The more we love the more it hurts. It is the price we pay for the love we gather.
hugs.gif

So sorry for your pain.
 
Dear Spookwriter, I am so sorry for your loss. You write, as always, so eloquently and lovingly of your uncle that we, who were not fortunate enough to know him, even so can recognise him for the exceptional person he was. All the times you shared, all the help he gave you, even just who he was have helped to mould and shape your life. I know exactly what you mean about 'rocks'. It is a scary thing to realise that you are now the oldest generation no longer sheltering under the wings of others. Now the family looks to you for answers and we never feel ready for that responsibility.
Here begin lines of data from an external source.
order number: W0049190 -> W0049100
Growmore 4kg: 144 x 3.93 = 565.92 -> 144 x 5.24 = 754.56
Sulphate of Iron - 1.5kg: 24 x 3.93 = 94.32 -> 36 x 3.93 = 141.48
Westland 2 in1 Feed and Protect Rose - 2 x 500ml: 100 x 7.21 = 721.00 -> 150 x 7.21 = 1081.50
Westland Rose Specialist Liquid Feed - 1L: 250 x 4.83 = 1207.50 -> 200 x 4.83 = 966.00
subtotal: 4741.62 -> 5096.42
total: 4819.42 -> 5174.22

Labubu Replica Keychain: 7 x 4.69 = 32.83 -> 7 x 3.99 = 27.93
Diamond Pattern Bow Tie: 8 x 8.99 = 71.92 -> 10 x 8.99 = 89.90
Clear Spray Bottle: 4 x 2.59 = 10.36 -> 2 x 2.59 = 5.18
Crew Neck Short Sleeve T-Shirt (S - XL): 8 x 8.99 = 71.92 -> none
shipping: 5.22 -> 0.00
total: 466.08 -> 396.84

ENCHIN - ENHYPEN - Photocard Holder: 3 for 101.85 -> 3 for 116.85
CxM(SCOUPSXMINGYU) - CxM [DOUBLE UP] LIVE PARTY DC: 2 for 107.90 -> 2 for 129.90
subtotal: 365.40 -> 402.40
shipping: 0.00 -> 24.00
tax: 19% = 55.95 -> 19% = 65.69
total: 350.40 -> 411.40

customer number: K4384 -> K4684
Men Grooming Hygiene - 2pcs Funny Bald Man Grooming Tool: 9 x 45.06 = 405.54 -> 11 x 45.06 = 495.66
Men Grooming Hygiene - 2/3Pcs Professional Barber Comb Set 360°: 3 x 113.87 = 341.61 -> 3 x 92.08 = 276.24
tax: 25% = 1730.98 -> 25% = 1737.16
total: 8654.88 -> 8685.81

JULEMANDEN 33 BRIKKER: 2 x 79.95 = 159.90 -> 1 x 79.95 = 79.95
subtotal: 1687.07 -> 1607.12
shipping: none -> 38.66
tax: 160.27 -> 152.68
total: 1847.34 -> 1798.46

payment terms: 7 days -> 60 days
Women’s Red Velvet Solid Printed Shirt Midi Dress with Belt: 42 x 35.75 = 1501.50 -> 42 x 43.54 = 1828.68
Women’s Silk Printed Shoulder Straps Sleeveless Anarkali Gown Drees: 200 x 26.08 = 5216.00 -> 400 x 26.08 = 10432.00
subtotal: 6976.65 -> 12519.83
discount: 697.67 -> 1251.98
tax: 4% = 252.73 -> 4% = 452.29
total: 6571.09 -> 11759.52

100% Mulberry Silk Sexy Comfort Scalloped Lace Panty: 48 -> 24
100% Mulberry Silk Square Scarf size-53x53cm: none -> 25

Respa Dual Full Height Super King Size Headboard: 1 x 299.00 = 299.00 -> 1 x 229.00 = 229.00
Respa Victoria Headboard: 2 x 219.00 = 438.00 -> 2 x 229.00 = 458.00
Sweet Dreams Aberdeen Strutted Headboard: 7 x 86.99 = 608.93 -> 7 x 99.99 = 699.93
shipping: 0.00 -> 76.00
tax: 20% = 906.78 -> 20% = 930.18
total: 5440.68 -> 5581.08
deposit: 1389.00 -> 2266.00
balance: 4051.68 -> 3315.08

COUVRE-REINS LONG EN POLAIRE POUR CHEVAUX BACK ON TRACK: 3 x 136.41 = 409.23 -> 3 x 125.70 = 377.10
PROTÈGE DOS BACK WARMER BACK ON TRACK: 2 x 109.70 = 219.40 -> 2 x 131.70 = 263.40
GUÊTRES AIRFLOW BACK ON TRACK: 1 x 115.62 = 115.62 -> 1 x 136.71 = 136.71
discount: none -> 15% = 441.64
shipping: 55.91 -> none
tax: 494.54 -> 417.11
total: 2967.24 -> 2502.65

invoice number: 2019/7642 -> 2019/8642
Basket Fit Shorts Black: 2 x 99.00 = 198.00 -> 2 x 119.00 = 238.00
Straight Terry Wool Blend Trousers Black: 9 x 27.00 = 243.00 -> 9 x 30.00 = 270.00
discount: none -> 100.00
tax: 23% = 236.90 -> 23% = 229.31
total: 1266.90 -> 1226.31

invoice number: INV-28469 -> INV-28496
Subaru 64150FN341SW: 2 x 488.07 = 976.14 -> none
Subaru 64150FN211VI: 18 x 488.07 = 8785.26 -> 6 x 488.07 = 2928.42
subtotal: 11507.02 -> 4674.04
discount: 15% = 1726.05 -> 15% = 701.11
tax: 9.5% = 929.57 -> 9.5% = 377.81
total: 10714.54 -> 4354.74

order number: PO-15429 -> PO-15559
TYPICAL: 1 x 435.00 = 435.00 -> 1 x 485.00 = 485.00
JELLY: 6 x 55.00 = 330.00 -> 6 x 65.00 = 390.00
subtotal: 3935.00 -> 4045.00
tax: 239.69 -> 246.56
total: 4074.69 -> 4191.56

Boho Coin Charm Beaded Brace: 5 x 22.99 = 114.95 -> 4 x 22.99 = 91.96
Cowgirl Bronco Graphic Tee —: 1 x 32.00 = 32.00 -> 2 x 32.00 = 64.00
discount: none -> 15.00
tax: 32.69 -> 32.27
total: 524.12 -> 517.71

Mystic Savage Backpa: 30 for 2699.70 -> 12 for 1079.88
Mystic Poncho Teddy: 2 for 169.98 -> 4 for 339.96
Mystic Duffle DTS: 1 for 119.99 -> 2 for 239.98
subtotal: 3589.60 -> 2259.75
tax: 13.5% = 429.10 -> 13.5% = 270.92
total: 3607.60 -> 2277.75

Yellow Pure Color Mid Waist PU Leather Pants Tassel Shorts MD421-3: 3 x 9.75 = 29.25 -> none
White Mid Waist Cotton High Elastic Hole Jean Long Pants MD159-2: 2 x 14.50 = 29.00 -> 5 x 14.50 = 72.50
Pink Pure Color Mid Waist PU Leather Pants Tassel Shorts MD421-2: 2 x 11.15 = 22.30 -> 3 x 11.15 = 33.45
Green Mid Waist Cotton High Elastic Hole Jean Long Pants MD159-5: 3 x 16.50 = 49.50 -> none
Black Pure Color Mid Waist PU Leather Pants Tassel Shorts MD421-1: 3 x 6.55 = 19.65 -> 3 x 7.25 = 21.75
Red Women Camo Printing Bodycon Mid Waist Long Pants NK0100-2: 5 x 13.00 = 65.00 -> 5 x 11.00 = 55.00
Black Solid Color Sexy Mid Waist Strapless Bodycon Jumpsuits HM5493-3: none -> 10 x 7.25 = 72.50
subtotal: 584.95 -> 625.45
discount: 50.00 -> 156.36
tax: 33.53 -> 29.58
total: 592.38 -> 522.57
I think of family as a forest of trees. We smaller trees have sheltered beneath the canopy of much larger, stronger, wiser trees. Now the old trees have fallen but we, the smaller trees don't feel ready to be the canopy, but we must. Now we shelter the even smaller trees beneath us, and bit by bit we grow taller and wiser. We cannot be the men our father's were for they were forged in a different furnace. Their life and times were different, harder, tougher, maybe more honest. But we can hold them in our hearts and remembering their example still receive the help they so readily gave us in life. Like me you have experienced the loss of dear family members and you will know that death does not end the relationship we have with our loved ones. My prayer for you is that as you lay your dearest uncle to rest, you draw comfort from the family around you, and remember that he will always be there to help and advise in your heart. Bless you all.